Kaimaumau is a locality on the northeast side of Rangaunu Harbour and on west side of the Aupouri Peninsula of Northland, New Zealand.

In October 2020, the Government committed $65,643 from the Provincial Growth Fund to upgrade Kaimaumau Marae, creating 23 jobs.

A scrub fire in the Kaimaumau wetland north of the town began on 18 December 2021 and continued to burn over a 2,800 hectare area for months, forcing the evacuation of Kaimaumau twice. Firefighting has cost over $7 million as of mid-April 2022, with the fire still burning. A large fire also affected the peat land in 1988.

History

Kaimaumau was an important location for the late 19th/early 20th century kauri gum digging trade. In the 1910s, the lower quality chip gum found at the southern half of the Aupouri Peninsula greatly increased in value.

Demographics
Statistics New Zealand describes Kaimaumau as a rural settlement. It covers . Kaimaumau is part of the larger Rangaunu Harbour statistical area.

Kaimaumau had a population of 153 at the 2018 New Zealand census, an increase of 18 people (13.3%) since the 2013 census, and an increase of 9 people (6.2%) since the 2006 census. There were 51 households, comprising 81 males and 69 females, giving a sex ratio of 1.17 males per female. The median age was 47.2 years (compared with 37.4 years nationally), with 27 people (17.6%) aged under 15 years, 15 (9.8%) aged 15 to 29, 75 (49.0%) aged 30 to 64, and 33 (21.6%) aged 65 or older.
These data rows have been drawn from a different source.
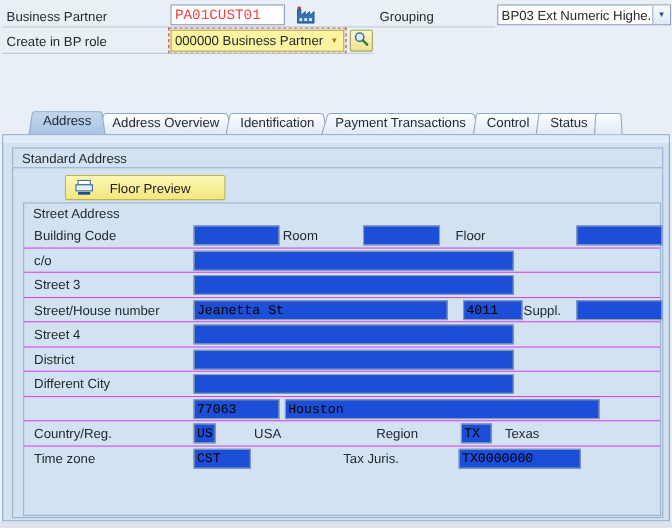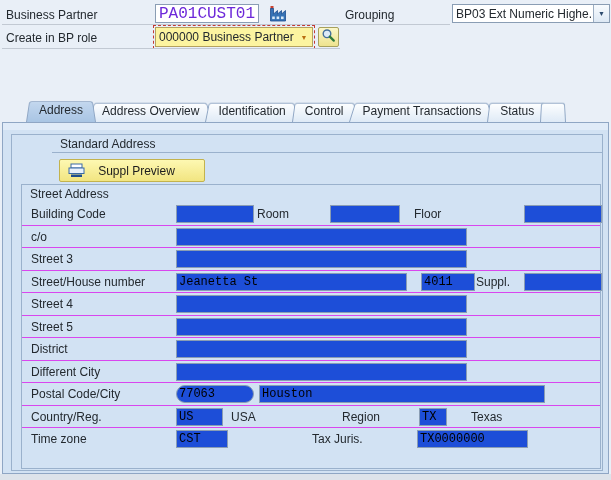--- a/index.html
+++ b/index.html
@@ -16,7 +16,7 @@
   .hdr-label{ position:absolute; white-space:nowrap; }
   .sap-input{
     position:absolute; height:19px; border:1px solid #8a9db4; background:#fff;
-    font-family:"Liberation Mono", monospace; font-size:16px; padding:4px 3px; color:#6d28d9;
+    font-family:"Liberation Mono", monospace; font-size:13px; padding:4px 3px; color:#ef4444;
   }
   .hdr-sep{ position:absolute; height:1px; background:#c2c9d3; }
 

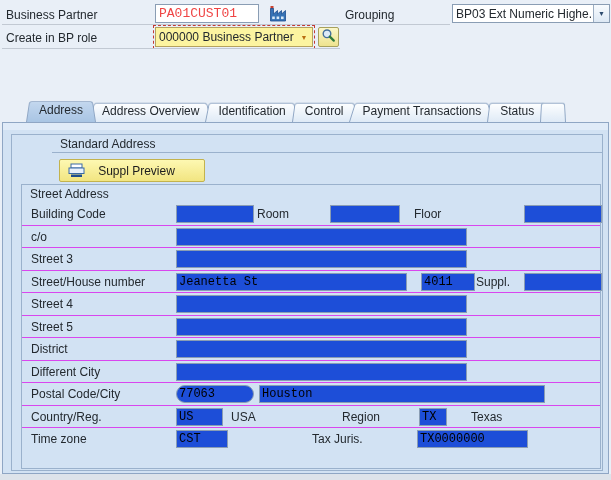--- a/index.html
+++ b/index.html
@@ -140,8 +140,8 @@
     <div class="tab active"><span class="tab-label">Address</span></div>
     <div class="tab"><span class="tab-label">Address Overview</span></div>
     <div class="tab"><span class="tab-label">Identification</span></div>
+    <div class="tab"><span class="tab-label">Payment Transactions</span></div>
     <div class="tab"><span class="tab-label">Control</span></div>
-    <div class="tab"><span class="tab-label">Payment Transactions</span></div>
     <div class="tab"><span class="tab-label">Status</span></div>
     <div class="tab stub"></div>
   </div>

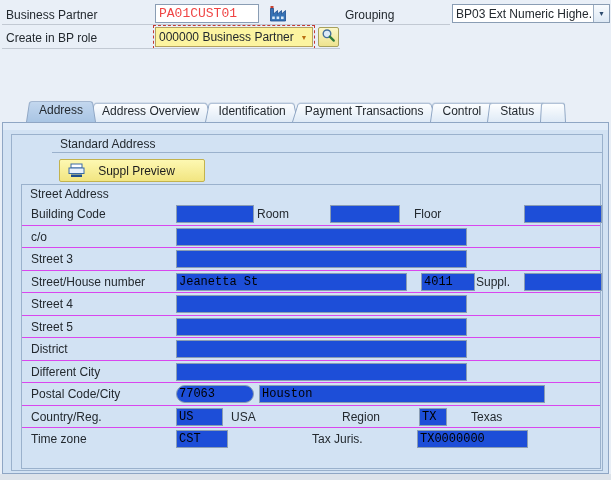--- a/index.html
+++ b/index.html
@@ -69,7 +69,7 @@
 
   .groupbox{ position:absolute; border:1px solid #9ab1cc; }
   .group-title{ height:18px; line-height:18px; padding-left:8px; }
-  #std-box{ left:8px; top:11px; width:592px; height:337px;padding-left:40px; }
+  #std-box{ left:8px; top:11px; width:592px; height:337px; }
   #std-box > .group-title{ border-bottom:1px solid #9ab1cc; }
 
   .push-btn{

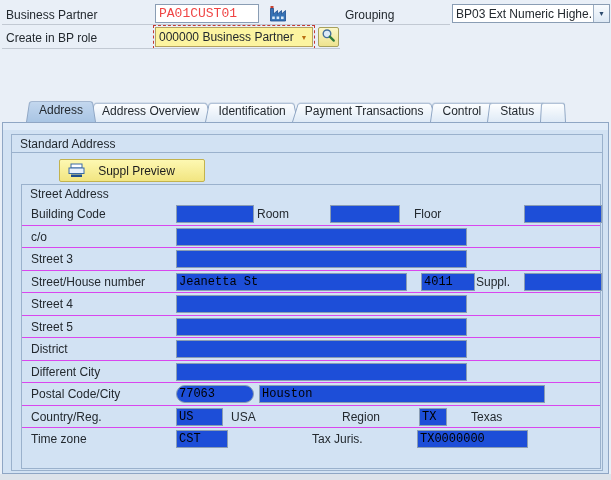--- a/index.html
+++ b/index.html
@@ -160,7 +160,7 @@
             <rect x="3" y="11.5" width="11" height="2.5" fill="#1d4e8f"></rect>
           </svg>
         </span>
-        <span class="btn-label">Suppl Preview</span>
+        <span class="btn-label">Floor Preview</span>
       </div>
 
       <div class="groupbox" id="street-box">

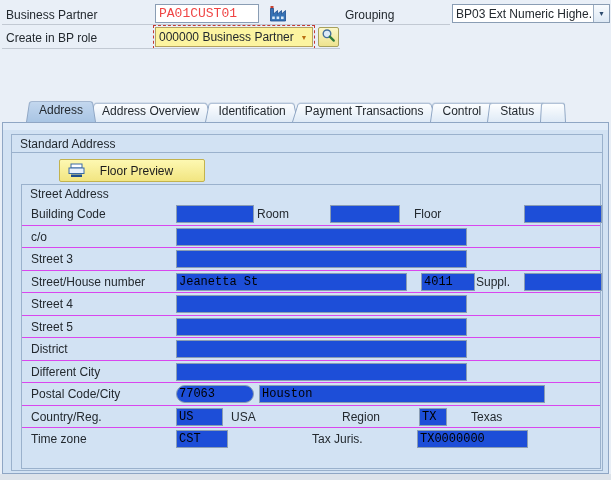--- a/index.html
+++ b/index.html
@@ -199,10 +199,6 @@
           <input class="finput" style="left: 154px; width: 291px;" value="">
         </div>
 
-        <div class="frow">
-          <span class="flabel">Street 5</span>
-          <input class="finput" style="left: 154px; width: 291px;" value="">
-        </div>
 
         <div class="frow">
           <span class="flabel">District</span>

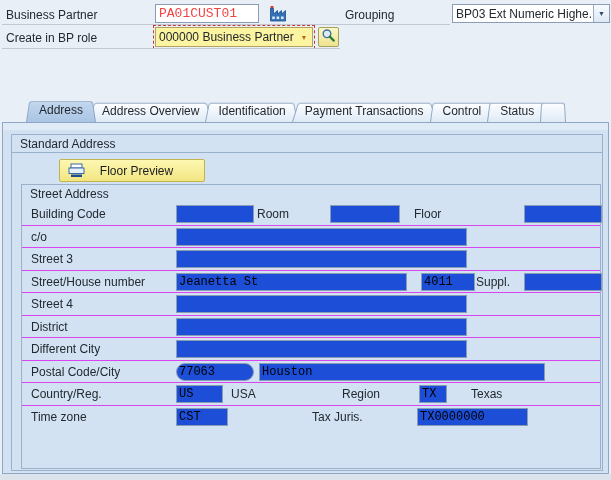--- a/index.html
+++ b/index.html
@@ -211,7 +211,6 @@
         </div>
 
         <div class="frow">
-          <span class="flabel">Postal Code/City</span>
           <input class="finput" style="left: 154px; width: 78px; border-radius: 9px;" value="77063">
           <input class="finput" style="left: 237px; width: 286px;" value="Houston">
         </div>

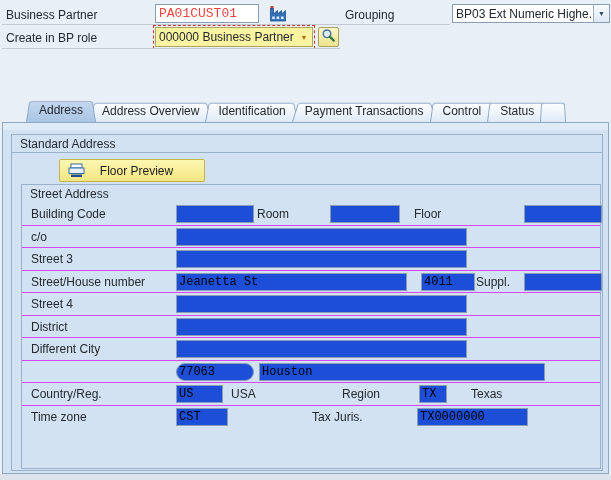--- a/index.html
+++ b/index.html
@@ -211,7 +211,7 @@
         </div>
 
         <div class="frow">
-          <input class="finput" style="left: 154px; width: 78px; border-radius: 9px;" value="77063">
+          <input class="finput" style="left: 154px; width: 78px;" value="77063">
           <input class="finput" style="left: 237px; width: 286px;" value="Houston">
         </div>
 

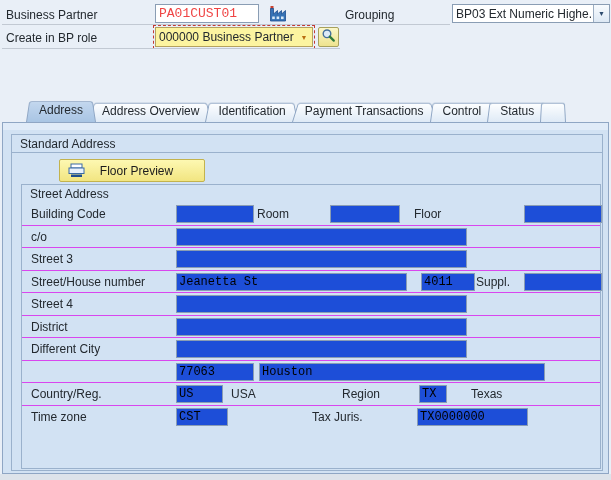--- a/index.html
+++ b/index.html
@@ -217,7 +217,7 @@
 
         <div class="frow">
           <span class="flabel">Country/Reg.</span>
-          <input class="finput" style="left: 154px; width: 47px;" value="US">
+          <input class="finput" style="left: 154px; width: 20px;" value="US">
           <span class="ftext" style="left:209px;">USA</span>
           <span class="ftext" style="left:320px;">Region</span>
           <input class="finput" style="left: 397px; width: 28px;" value="TX">

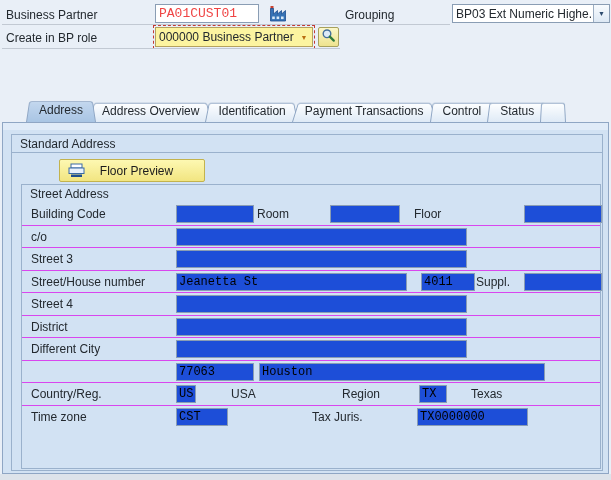--- a/index.html
+++ b/index.html
@@ -221,7 +221,7 @@
           <span class="ftext" style="left:209px;">USA</span>
           <span class="ftext" style="left:320px;">Region</span>
           <input class="finput" style="left: 397px; width: 28px;" value="TX">
-          <span class="ftext" style="left:449px;">Texas</span>
+          <span class="ftext" style="left:437px;">Texas</span>
         </div>
 
         <div class="frow">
Ethnicities were 68.6% European/Pākehā, 47.1% Māori, 5.9% Pacific peoples, 2.0% Asian, and 2.0% other ethnicities. People may identify with more than one ethnicity.

Of those people who chose to answer the census's question about religious affiliation, 35.3% had no religion, 35.3% were Christian, 13.7% had Māori religious beliefs and 2.0% had other religions.

Of those at least 15 years old, 12 (9.5%) people had a bachelor or higher degree, and 36 (28.6%) people had no formal qualifications. The median income was $19,300, compared with $31,800 nationally. 9 people (7.1%) earned over $70,000 compared to 17.2% nationally. The employment status of those at least 15 was that 45 (35.7%) people were employed full-time, 18 (14.3%) were part-time, and 12 (9.5%) were unemployed.